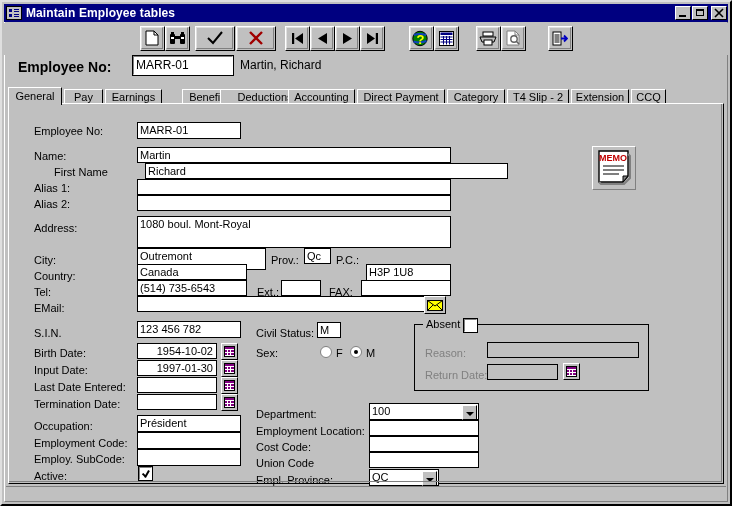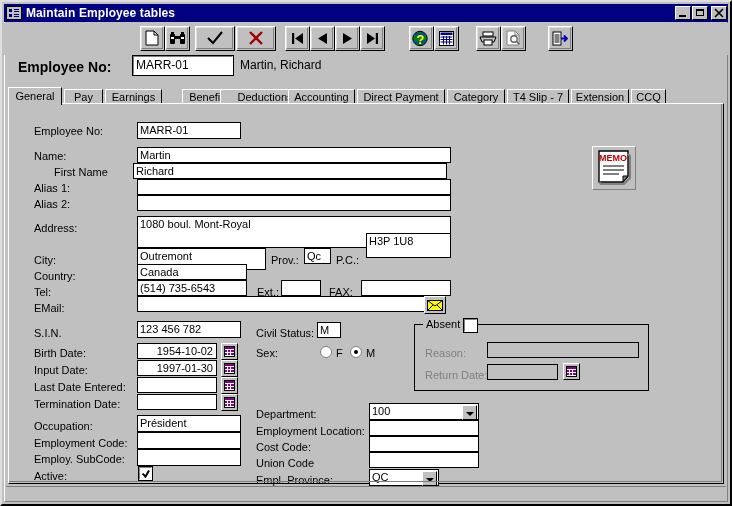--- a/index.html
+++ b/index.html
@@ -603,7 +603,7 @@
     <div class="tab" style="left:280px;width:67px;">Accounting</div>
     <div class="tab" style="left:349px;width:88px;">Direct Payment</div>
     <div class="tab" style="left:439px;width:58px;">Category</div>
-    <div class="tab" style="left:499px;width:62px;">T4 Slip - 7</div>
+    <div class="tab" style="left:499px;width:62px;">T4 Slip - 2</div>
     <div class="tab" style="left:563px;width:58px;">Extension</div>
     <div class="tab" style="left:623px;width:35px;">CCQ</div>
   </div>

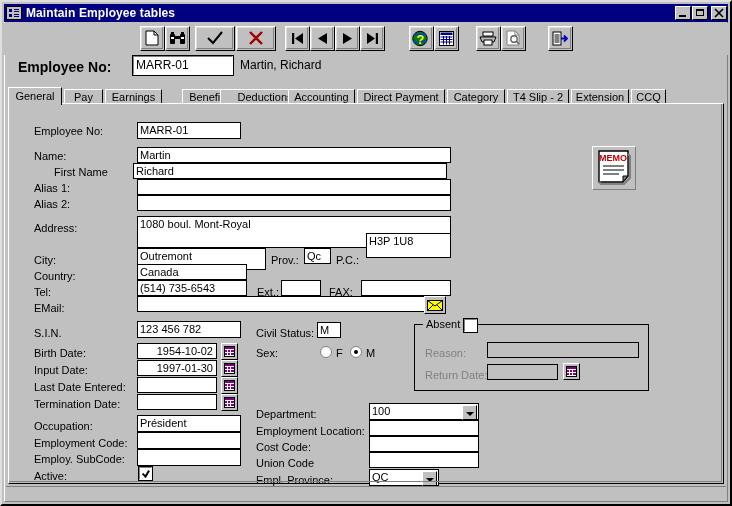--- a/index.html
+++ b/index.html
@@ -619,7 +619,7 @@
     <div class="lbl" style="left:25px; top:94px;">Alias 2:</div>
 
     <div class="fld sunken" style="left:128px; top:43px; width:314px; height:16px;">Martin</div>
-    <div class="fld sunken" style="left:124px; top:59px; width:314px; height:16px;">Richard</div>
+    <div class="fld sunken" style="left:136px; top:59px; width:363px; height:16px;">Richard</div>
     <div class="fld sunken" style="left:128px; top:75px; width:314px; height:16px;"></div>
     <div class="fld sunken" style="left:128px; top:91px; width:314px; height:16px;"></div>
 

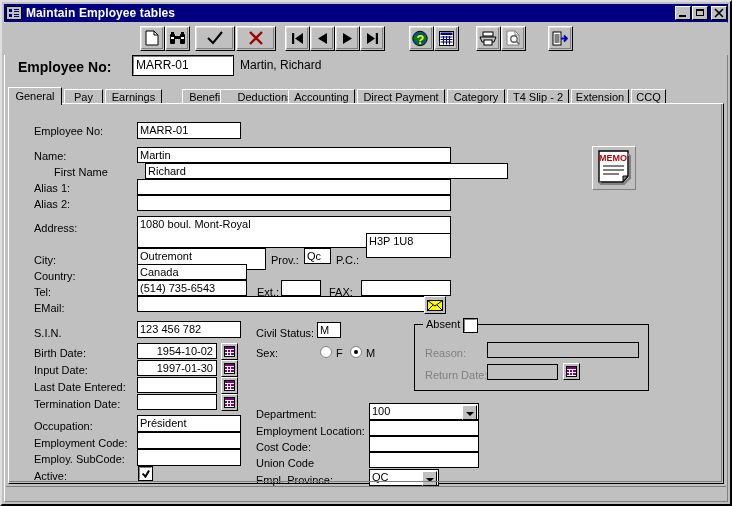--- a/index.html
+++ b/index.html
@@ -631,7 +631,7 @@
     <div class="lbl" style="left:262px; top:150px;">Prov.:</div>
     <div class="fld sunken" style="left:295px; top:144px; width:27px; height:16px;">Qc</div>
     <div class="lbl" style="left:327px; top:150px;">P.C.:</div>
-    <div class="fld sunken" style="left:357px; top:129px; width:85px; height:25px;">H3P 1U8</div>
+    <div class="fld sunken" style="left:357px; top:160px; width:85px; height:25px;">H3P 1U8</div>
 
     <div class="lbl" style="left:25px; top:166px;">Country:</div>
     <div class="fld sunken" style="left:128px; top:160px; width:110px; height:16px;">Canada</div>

AIM OF THE EXERCISE:
In the listing above, find each line containing "sunken" and copy it.

FINISHED EXERCISE:
     <div class="fld sunken" style="left:128px; top:43px; width:314px; height:16px;">Martin</div>
-    <div class="fld sunken" style="left:124px; top:59px; width:314px; height:16px;">Richard</div>
+    <div class="fld sunken" style="left:136px; top:59px; width:363px; height:16px;">Richard</div>
     <div class="fld sunken" style="left:128px; top:75px; width:314px; height:16px;"></div>
     <div class="fld sunken" style="left:128px; top:91px; width:314px; height:16px;"></div>
     <div class="fld sunken" style="left:295px; top:144px; width:27px; height:16px;">Qc</div>
-    <div class="fld sunken" style="left:357px; top:129px; width:85px; height:25px;">H3P 1U8</div>
+    <div class="fld sunken" style="left:357px; top:160px; width:85px; height:25px;">H3P 1U8</div>
     <div class="fld sunken" style="left:128px; top:160px; width:110px; height:16px;">Canada</div>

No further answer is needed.